Having a PCI-E based drive does have its shortcomings. First, drivers must be installed for Windows to properly recognize the device which are available from OCZ. If you're imaging from a backup from another drive, it can be tricky because you'll lack the driver. On a side note, the driver we used in testing is still undergoing WHQL certification but OCZ expects this to be complete by the release of the drive in 2-3 weeks. If you have PCI-E slots occupied by other devices, most notably video and sound cards, finding an open slot supporting PCI-E 4x or greater may be a challenge depending on your motherboard. None of these are deal breakers by any stretch but important considerations to make before making a purchase. Another one of the welcomed improvements that used to be a bit of a pain is the ability to secure erase the drive using the OCZ Toolbox. Previously, the user had to break the RAID array using the utility pre-Windows load and then secure each of the four logical drives independently. The array would have to be rebuilt and then it was ready to go. Now, it's just a matter of deleting the existing partition(s), secure erasing with the tool and re-initializing the disk in Device Manager.

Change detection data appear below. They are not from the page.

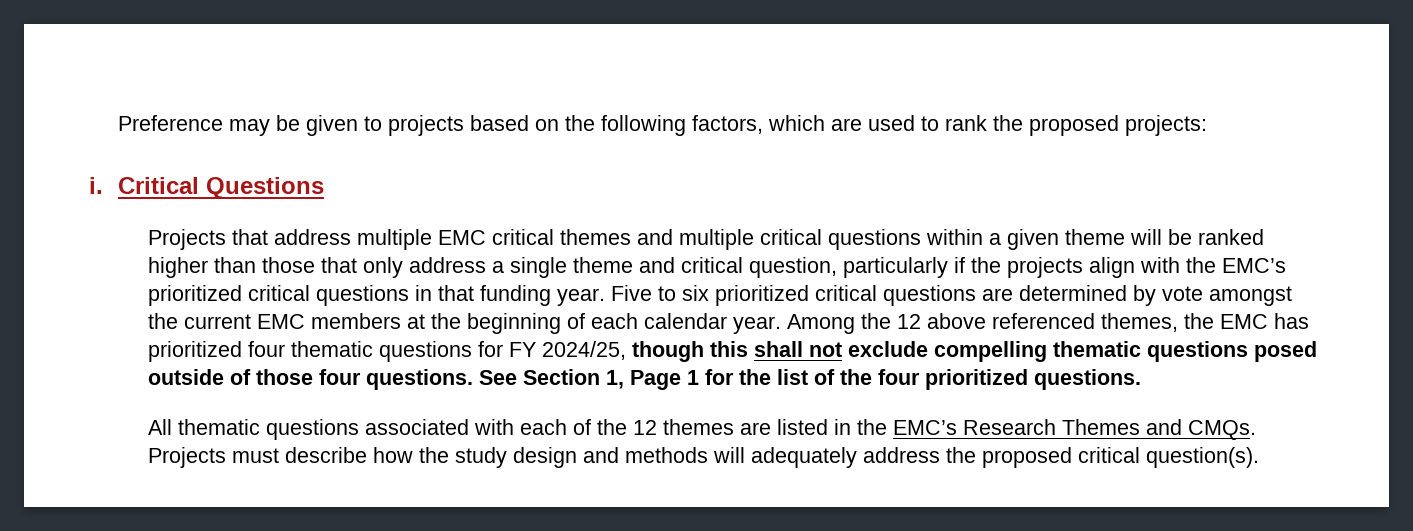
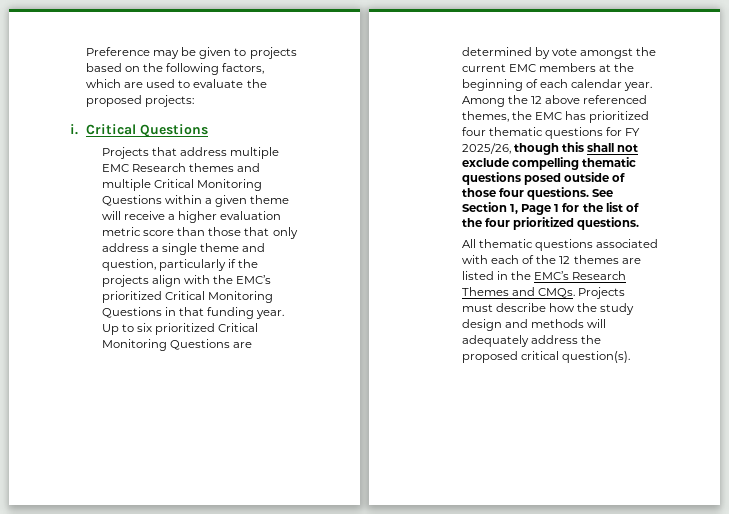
- Preference may be given to projects based on the following factors, which are used to rank the proposed projects:
+ Preference may be given to projects based on the following factors, which are used to evaluate the proposed projects:
- Projects that address multiple EMC critical themes and multiple critical questions within a given theme will be ranked higher than those that only address a single theme and critical question, particularly if the projects align with the EMC’s prioritized critical questions in that funding year.
+ Projects that address multiple EMC Research themes and multiple Critical Monitoring Questions within a given theme will receive a higher evaluation metric score than those that only address a single theme and question, particularly if the projects align with the EMC’s prioritized Critical Monitoring Questions in that funding year.
- Five to six prioritized critical questions are determined by vote amongst the current EMC members at the beginning of each calendar year.
+ Up to six prioritized Critical Monitoring Questions are determined by vote amongst the current EMC members at the beginning of each calendar year.
- Among the 12 above referenced themes, the EMC has prioritized four thematic questions for FY 2024/25, though this shall not exclude compelling thematic questions posed outside of those four questions.
+ Among the 12 above referenced themes, the EMC has prioritized four thematic questions for FY 2025/26, though this shall not exclude compelling thematic questions posed outside of those four questions.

While being tremendously fast, for most consumer users it'll simply be overkill. The RevoDrive 3 X2 really earns its keep with multi-threaded, intensive random data workloads which is not what you'll find gaming, reading email or checking Facebook which is the predominant activities for many users. Maybe it's for the best as dropping $699.99 on a 240GB SSD isn't going to happen for the vast majority of consumers much less $1699.99 and $3199.99 for the 480 GB and 960 GB versions although we've established that the price per GB is not all that far off of the Vertex 3 line. Even so, the high-end enthusiast/prosumer and business-class customers are really the demographics that will be the largest purchasers although comparable PCI-E competitor drives are substantially more in price and don't necessarily offer anything more than maybe longer expected lifespans due to SLC NAND, etc. While on that topic, we weren't told directly by OCZ, we're going out on a limb to say that the warranty will likely by 3-years like the previous iterations of the RevoDrives and their other SSDs. The full specifications should be available from OCZ as the embargo lifts today.
We think that the changes OCZ has made and the uniqueness of their product in the consumer marketplace earns them our Innovation Award!
Legit Bottom Line: Redesigned for the better, the RevoDrive 3 X2 is an amazing piece of hardware that not only nearly doubles up on the previous generation in max speed but now offers the all important TRIM to keep that performance going strong long term.